For the Christian pacifist, the proof of our faith is not in the urgency wth which we seize the levers of history with weapons of terror and acts of violence, but in the love and patience with which we work for the eternal and the temporal welfare of all, indiscriminate of whether they agree with us or like us or even wish to kill us. Because this is what we see in the nature of God, “who makes his sun to shine and his rain to fall upon the just and the unjust,” and “whose kindness is meant to move us to repentance.” And we know this because of Jesus, who demonstrated such love to the end, and who calls for the same from his followers. He is the definitive self-expression of God, and the key by which we read and interpret the Bible.

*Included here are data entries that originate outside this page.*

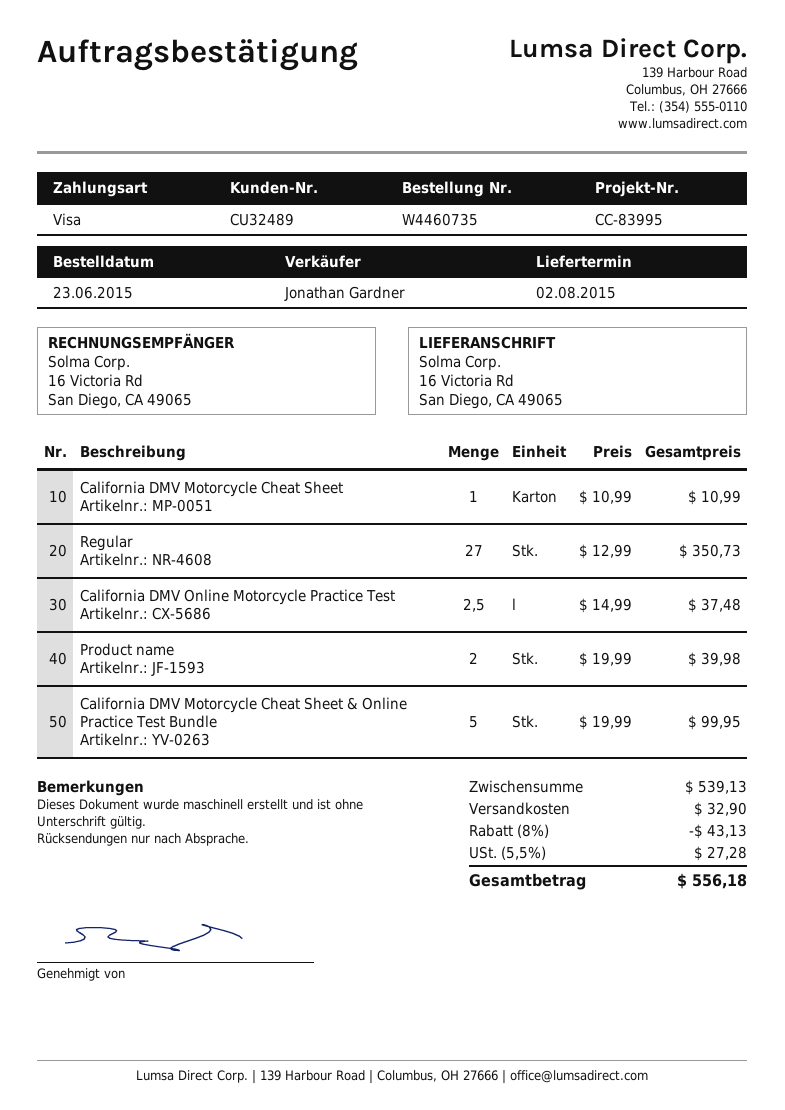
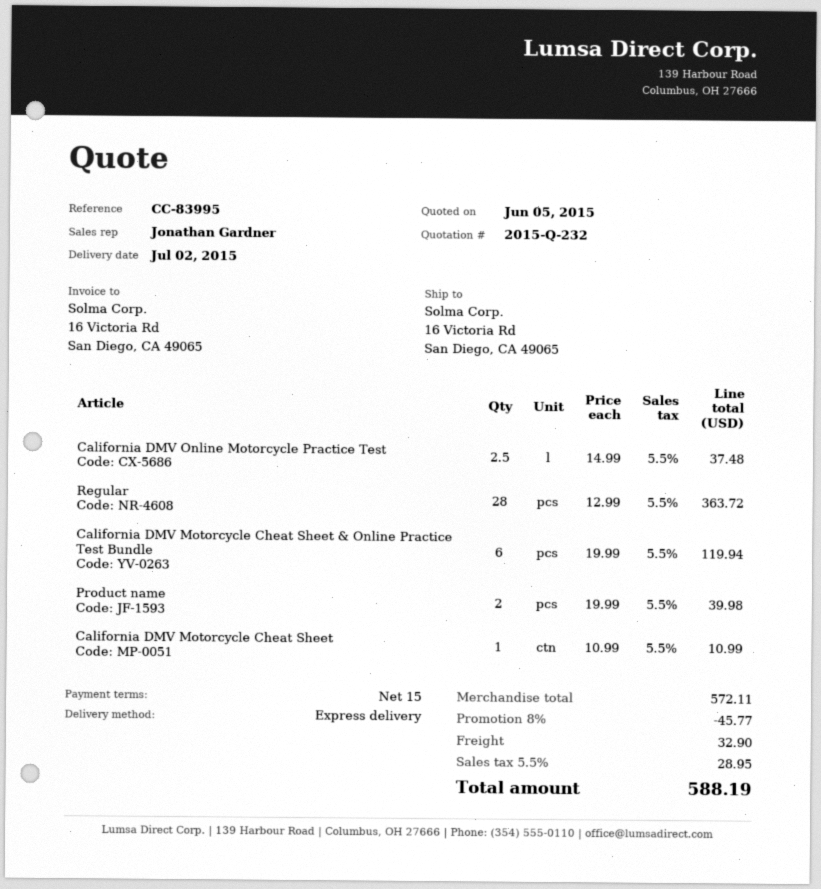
delivery date: 2015-08-02 -> 2015-07-02
Regular: 27 x 12.99 = 350.73 -> 28 x 12.99 = 363.72
California DMV Motorcycle Cheat Sheet & Online Practice Test Bundle: 5 x 19.99 = 99.95 -> 6 x 19.99 = 119.94
subtotal: 539.13 -> 572.11
discount: 8% = 43.13 -> 8% = 45.77
tax: 5.5% = 27.28 -> 5.5% = 28.95
total: 556.18 -> 588.19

Nor is it that our willingness to coexist and even to serve and love people who disagree with us is based on any warm and fluffy universalism or moral relativism. Peace of the sort I’ve just described requires a cold, realistic eye to the nature of human stubbornness and sinfulness, beginning with our own, so that we know ourselves to be in need of at least as much forgiveness as any foe or persecutor. Peace of this sort requires a moral absolutism even stronger than that of the suicide bomber or the Christian crusader, because it applies to the means as well as to the ends. We’d rather fail by virtuous means than succeed by evil ones, because we trust God to vindicate his means by the end he brings to history. Its not that we lack absolutes; its that peaceful, positive, merciful coexistence with even our enemies and detractors is as much a moral absolute to us as is any other value in the realm of sex, wealth or truth-telling. But our job is to apply these absolutes to ourselves. That is all for which God will hold us accountable.

I hope that reassures any reader that they would be safe to visit Emmanuel Mennonite Church, no matter what they believed, or not. But then, some people in history have feared us precisely because we wouldn’t kill people. That’s one reason why the pacifist Anabaptists were so fiercely persecuted in 16th Century Europe, in part, because they wouldn’t join the Wars of Religion. This was Eduard Gibbons’ accusation against the early church in his 18th Century classic, The History of the Decline and Fall of the Roman Empire: that the Roman Empire was overrun by the barbarians because there were so many Christians who wouldn’t fight them. If I could choose, I would prefer this older criticism over the more contemporary one; its fairer, and its just galling to be constantly accused of something you stand so strongly against.

Let’s see: Gibbons slammed Christianity because of its pacifism, while others slam Christianity because of its allegedly inherent violence. Which is it? I guess it only proves that moral discernment around matters of war and peace shouldn’t be based on public opinion polls or approval ratings.